WORK TO COMPLETE: Reproduce the records below exactly from their first line through the line containing "innych psów również</div>", omitting all pictures.

TASK INPUT:
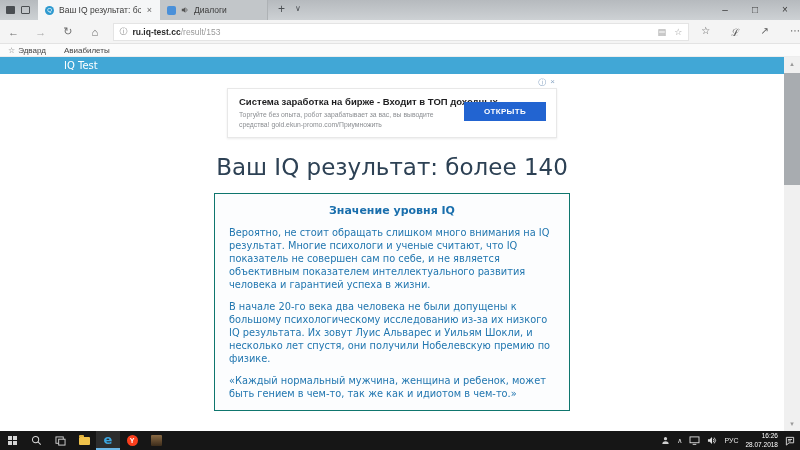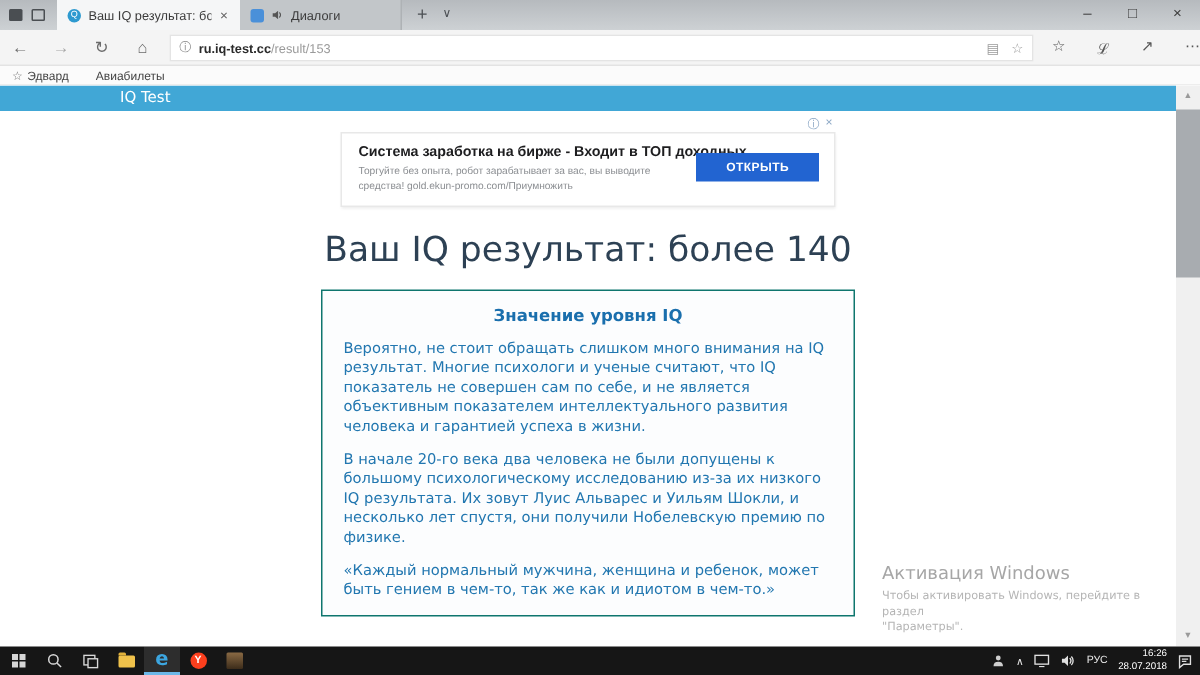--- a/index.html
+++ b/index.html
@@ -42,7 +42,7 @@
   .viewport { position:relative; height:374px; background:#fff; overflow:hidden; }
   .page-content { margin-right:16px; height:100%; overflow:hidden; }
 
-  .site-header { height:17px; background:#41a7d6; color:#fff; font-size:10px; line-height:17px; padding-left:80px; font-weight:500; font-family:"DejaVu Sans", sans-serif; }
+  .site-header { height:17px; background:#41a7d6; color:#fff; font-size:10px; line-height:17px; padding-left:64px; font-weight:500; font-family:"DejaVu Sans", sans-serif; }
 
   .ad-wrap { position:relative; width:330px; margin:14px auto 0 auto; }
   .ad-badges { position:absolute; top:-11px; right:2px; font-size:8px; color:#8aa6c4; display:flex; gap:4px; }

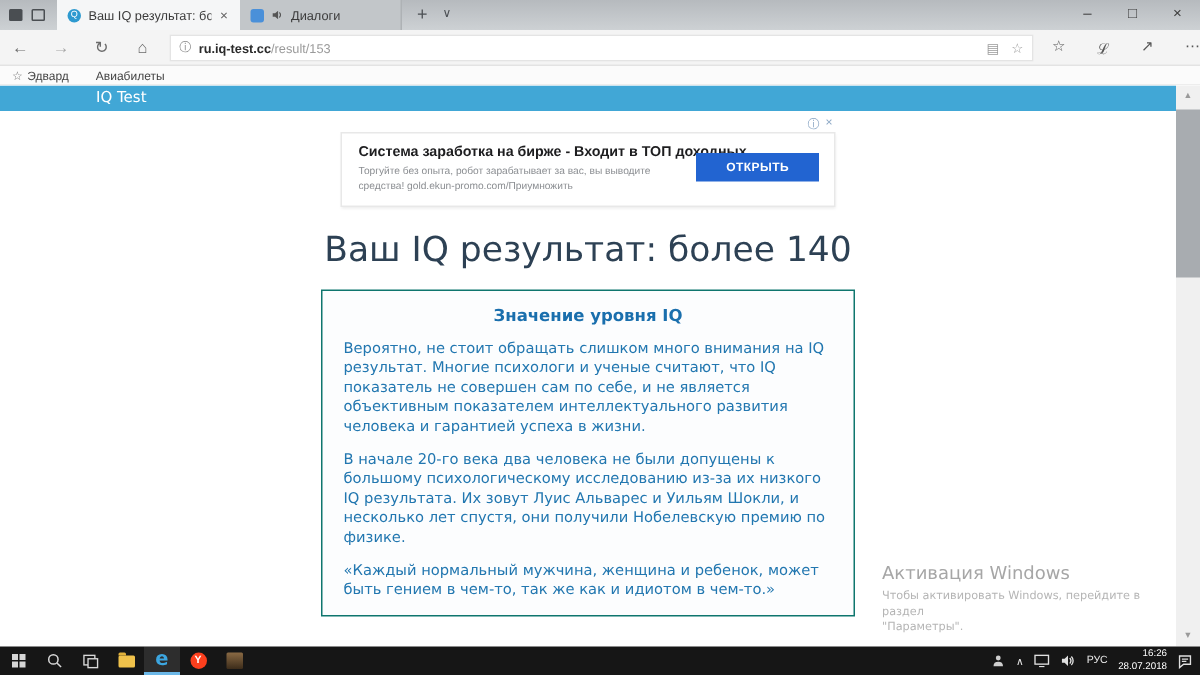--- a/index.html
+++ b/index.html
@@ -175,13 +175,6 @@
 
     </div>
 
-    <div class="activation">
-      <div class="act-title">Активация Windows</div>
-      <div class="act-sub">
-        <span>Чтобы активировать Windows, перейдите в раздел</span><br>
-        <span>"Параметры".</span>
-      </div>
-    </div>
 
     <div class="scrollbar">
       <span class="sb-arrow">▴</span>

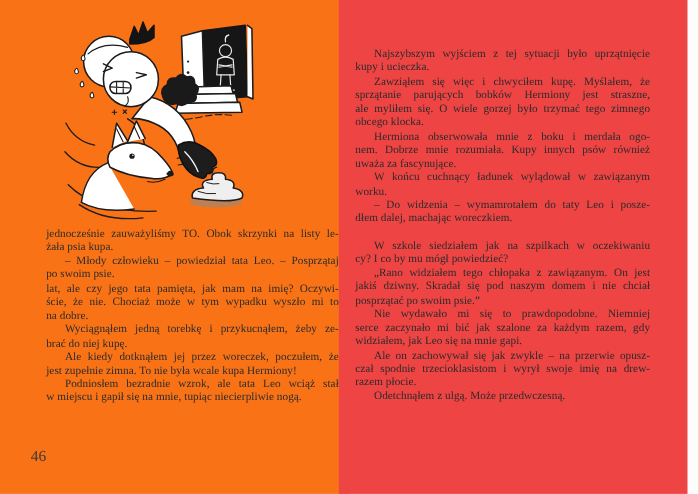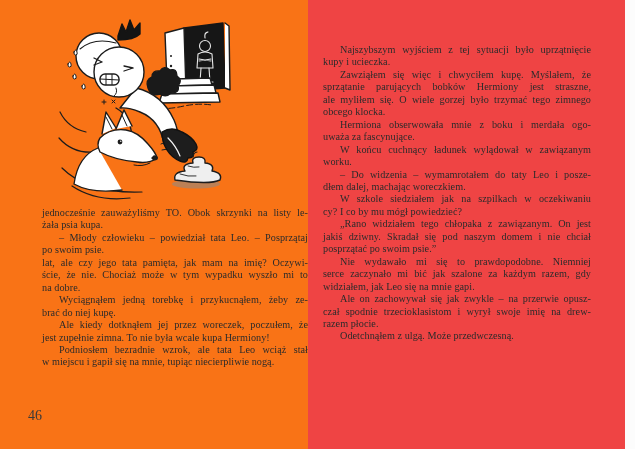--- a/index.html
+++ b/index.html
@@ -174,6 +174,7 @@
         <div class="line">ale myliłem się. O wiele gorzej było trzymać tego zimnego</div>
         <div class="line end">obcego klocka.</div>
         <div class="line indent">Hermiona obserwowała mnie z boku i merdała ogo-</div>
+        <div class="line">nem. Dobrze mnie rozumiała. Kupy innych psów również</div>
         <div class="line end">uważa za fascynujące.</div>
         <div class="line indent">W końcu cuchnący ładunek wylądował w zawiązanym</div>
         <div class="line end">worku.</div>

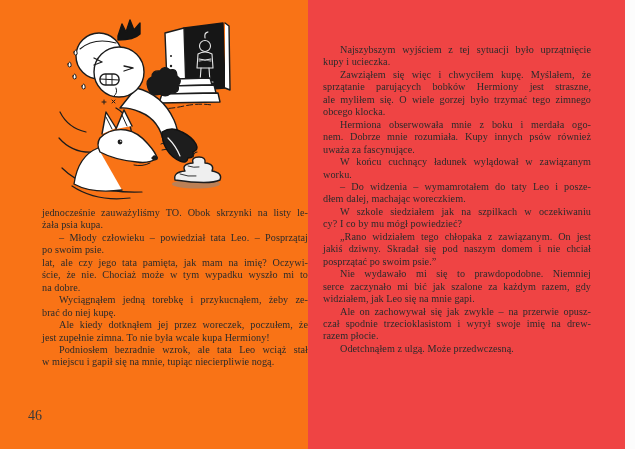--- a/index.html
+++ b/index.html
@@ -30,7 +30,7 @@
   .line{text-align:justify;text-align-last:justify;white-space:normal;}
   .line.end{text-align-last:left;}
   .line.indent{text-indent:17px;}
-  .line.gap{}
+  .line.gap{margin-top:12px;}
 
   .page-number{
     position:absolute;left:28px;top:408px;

RESULT:
--- a/index.html
+++ b/index.html
@@ -42,7 +42,7 @@
   .viewport { position:relative; height:374px; background:#fff; overflow:hidden; }
   .page-content { margin-right:16px; height:100%; overflow:hidden; }
 
-  .site-header { height:17px; background:#41a7d6; color:#fff; font-size:10px; line-height:17px; padding-left:80px; font-weight:500; font-family:"DejaVu Sans", sans-serif; }
+  .site-header { height:17px; background:#41a7d6; color:#fff; font-size:10px; line-height:17px; padding-left:64px; font-weight:500; font-family:"DejaVu Sans", sans-serif; }
 
   .ad-wrap { position:relative; width:330px; margin:14px auto 0 auto; }
   .ad-badges { position:absolute; top:-11px; right:2px; font-size:8px; color:#8aa6c4; display:flex; gap:4px; }

--- a/index.html
+++ b/index.html
@@ -175,13 +175,6 @@
 
     </div>
 
-    <div class="activation">
-      <div class="act-title">Активация Windows</div>
-      <div class="act-sub">
-        <span>Чтобы активировать Windows, перейдите в раздел</span><br>
-        <span>"Параметры".</span>
-      </div>
-    </div>
 
     <div class="scrollbar">
       <span class="sb-arrow">▴</span>

--- a/index.html
+++ b/index.html
@@ -174,6 +174,7 @@
         <div class="line">ale myliłem się. O wiele gorzej było trzymać tego zimnego</div>
         <div class="line end">obcego klocka.</div>
         <div class="line indent">Hermiona obserwowała mnie z boku i merdała ogo-</div>
+        <div class="line">nem. Dobrze mnie rozumiała. Kupy innych psów również</div>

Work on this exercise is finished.